(Before-and-after change records)
* * * * * * *
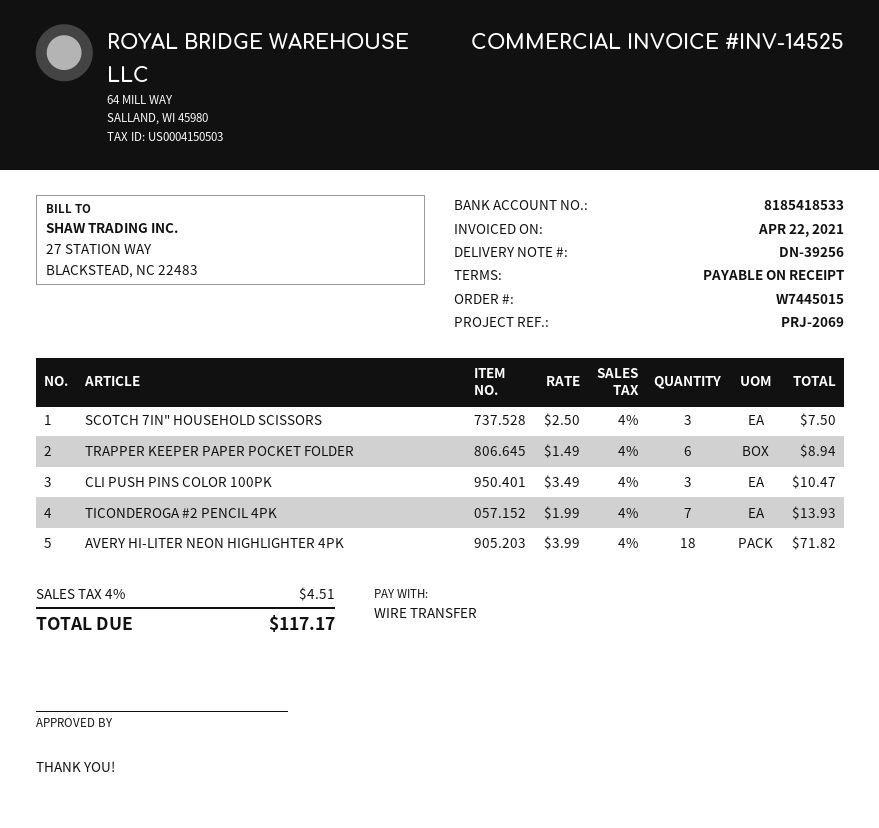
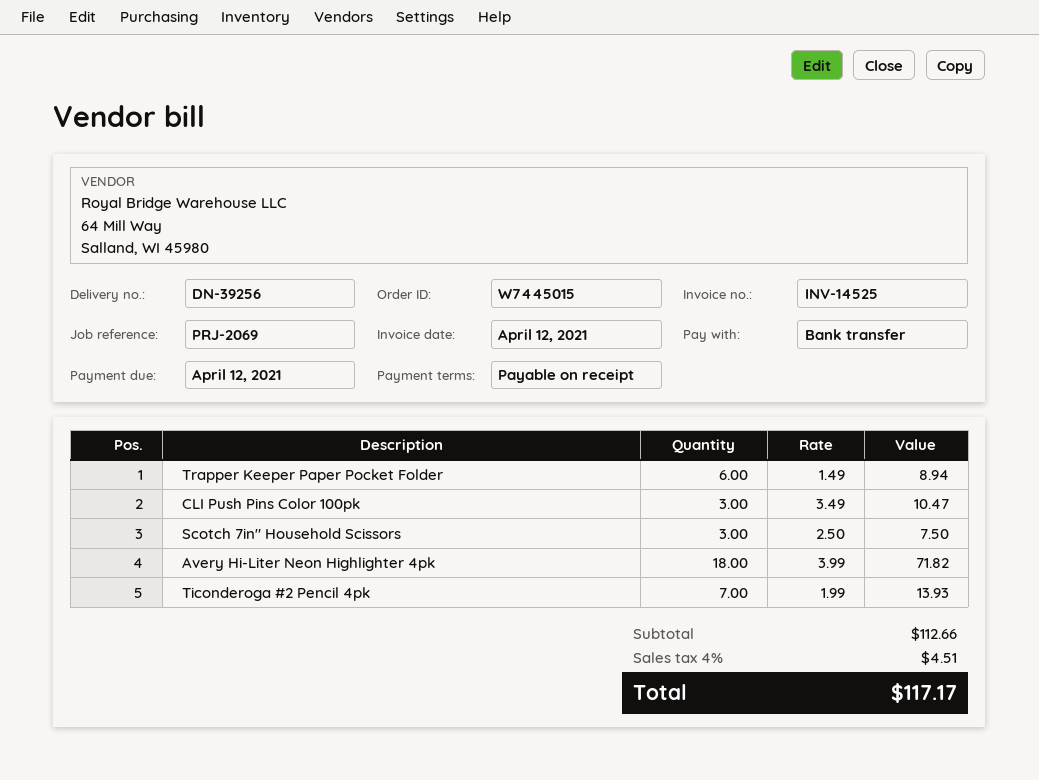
invoice date: 2021-04-22 -> 2021-04-12

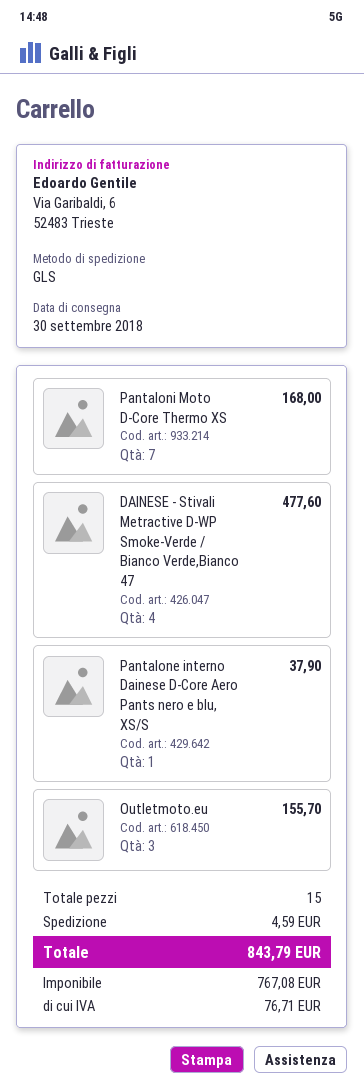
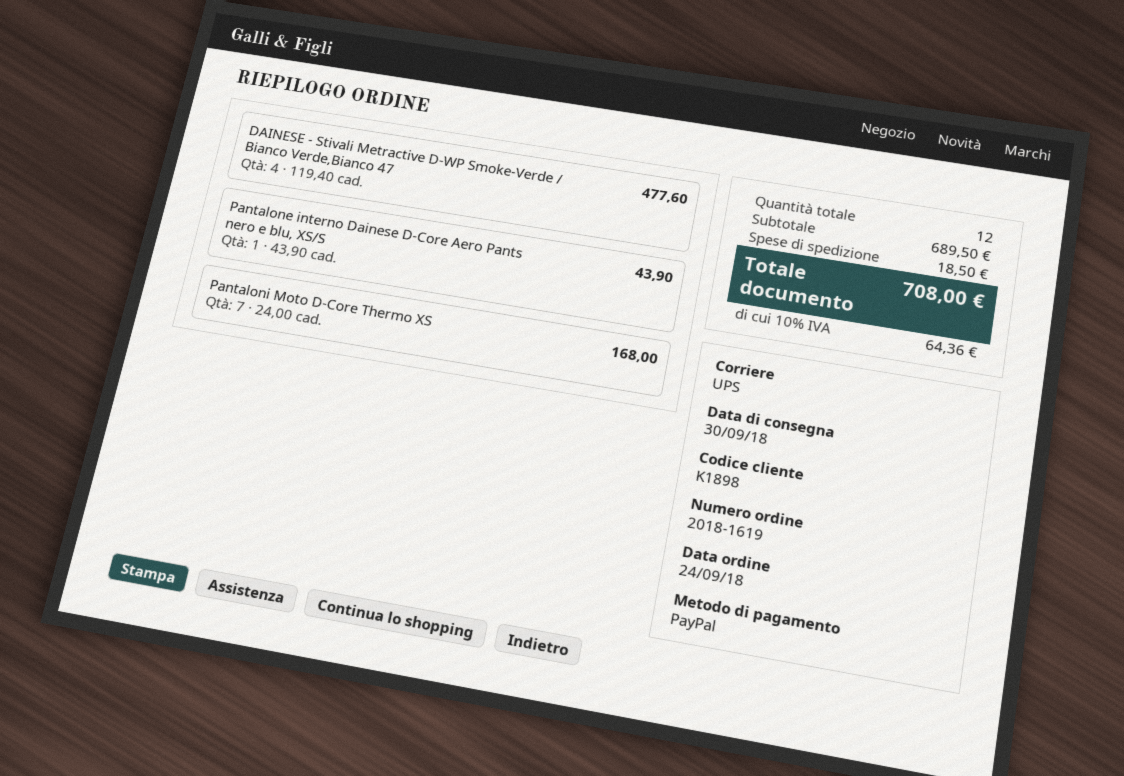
shipping method: GLS -> UPS
Pantalone interno Dainese D-Core Aero Pants nero e blu, XS/S: 1 for 37.90 -> 1 for 43.90
Outletmoto.eu: 3 for 155.70 -> none
total quantity: 15 -> 12
shipping: 4.59 -> 18.50
tax: 76.71 -> 64.36
total: 843.79 -> 708.00

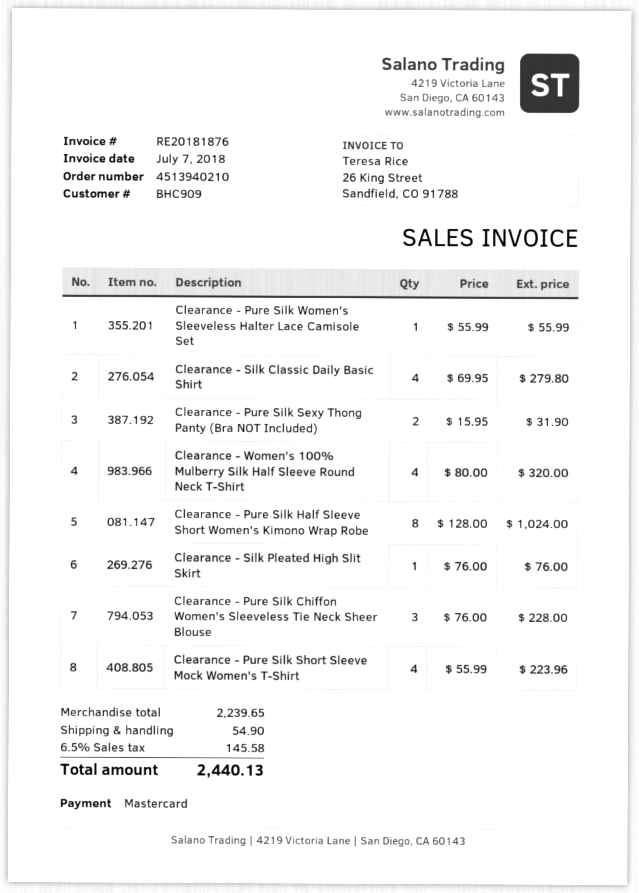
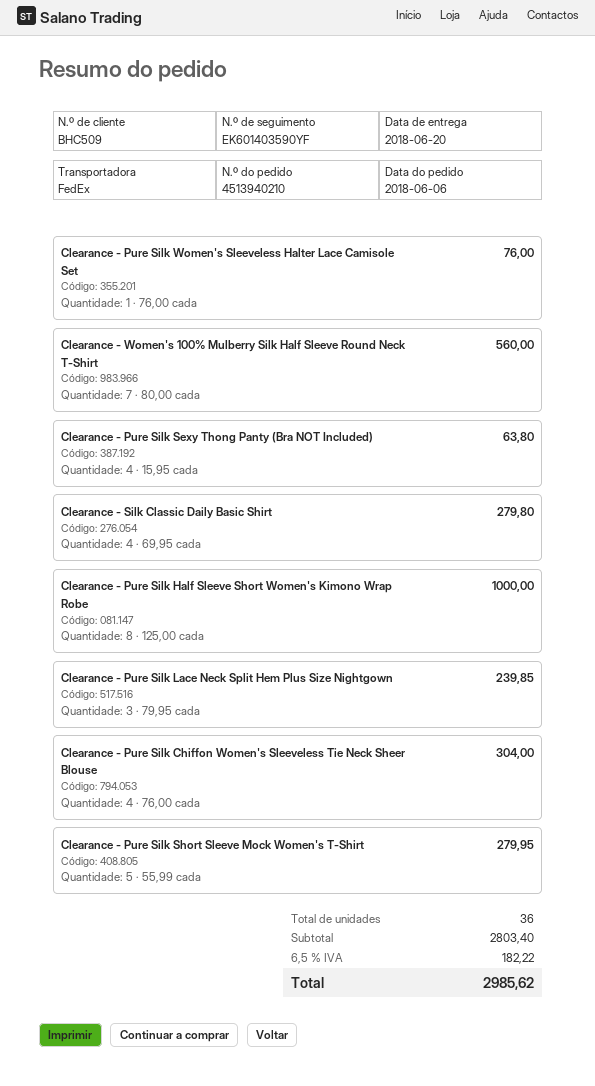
customer number: BHC909 -> BHC509
Clearance - Pure Silk Women's Sleeveless Halter Lace Camisole Set: 1 x 55.99 = 55.99 -> 1 x 76.00 = 76.00
Clearance - Pure Silk Sexy Thong Panty (Bra NOT Included): 2 x 15.95 = 31.90 -> 4 x 15.95 = 63.80
Clearance - Women's 100% Mulberry Silk Half Sleeve Round Neck T-Shirt: 4 x 80.00 = 320.00 -> 7 x 80.00 = 560.00
Clearance - Pure Silk Half Sleeve Short Women's Kimono Wrap Robe: 8 x 128.00 = 1024.00 -> 8 x 125.00 = 1000.00
Clearance - Silk Pleated High Slit Skirt: 1 x 76.00 = 76.00 -> none
Clearance - Pure Silk Chiffon Women's Sleeveless Tie Neck Sheer Blouse: 3 x 76.00 = 228.00 -> 4 x 76.00 = 304.00
Clearance - Pure Silk Short Sleeve Mock Women's T-Shirt: 4 x 55.99 = 223.96 -> 5 x 55.99 = 279.95
Clearance - Pure Silk Lace Neck Split Hem Plus Size Nightgown: none -> 3 x 79.95 = 239.85
subtotal: 2239.65 -> 2803.40
shipping: 54.90 -> none
tax: 6.5% = 145.58 -> 6.5% = 182.22
total: 2440.13 -> 2985.62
* * * * * * *
With the pictures left out, copy exactly the lines from the one containing "total quantity: 15 -> 12" through the final line of the records above, both included.

total quantity: 15 -> 12
shipping: 4.59 -> 18.50
tax: 76.71 -> 64.36
total: 843.79 -> 708.00

customer number: BHC909 -> BHC509
Clearance - Pure Silk Women's Sleeveless Halter Lace Camisole Set: 1 x 55.99 = 55.99 -> 1 x 76.00 = 76.00
Clearance - Pure Silk Sexy Thong Panty (Bra NOT Included): 2 x 15.95 = 31.90 -> 4 x 15.95 = 63.80
Clearance - Women's 100% Mulberry Silk Half Sleeve Round Neck T-Shirt: 4 x 80.00 = 320.00 -> 7 x 80.00 = 560.00
Clearance - Pure Silk Half Sleeve Short Women's Kimono Wrap Robe: 8 x 128.00 = 1024.00 -> 8 x 125.00 = 1000.00
Clearance - Silk Pleated High Slit Skirt: 1 x 76.00 = 76.00 -> none
Clearance - Pure Silk Chiffon Women's Sleeveless Tie Neck Sheer Blouse: 3 x 76.00 = 228.00 -> 4 x 76.00 = 304.00
Clearance - Pure Silk Short Sleeve Mock Women's T-Shirt: 4 x 55.99 = 223.96 -> 5 x 55.99 = 279.95
Clearance - Pure Silk Lace Neck Split Hem Plus Size Nightgown: none -> 3 x 79.95 = 239.85
subtotal: 2239.65 -> 2803.40
shipping: 54.90 -> none
tax: 6.5% = 145.58 -> 6.5% = 182.22
total: 2440.13 -> 2985.62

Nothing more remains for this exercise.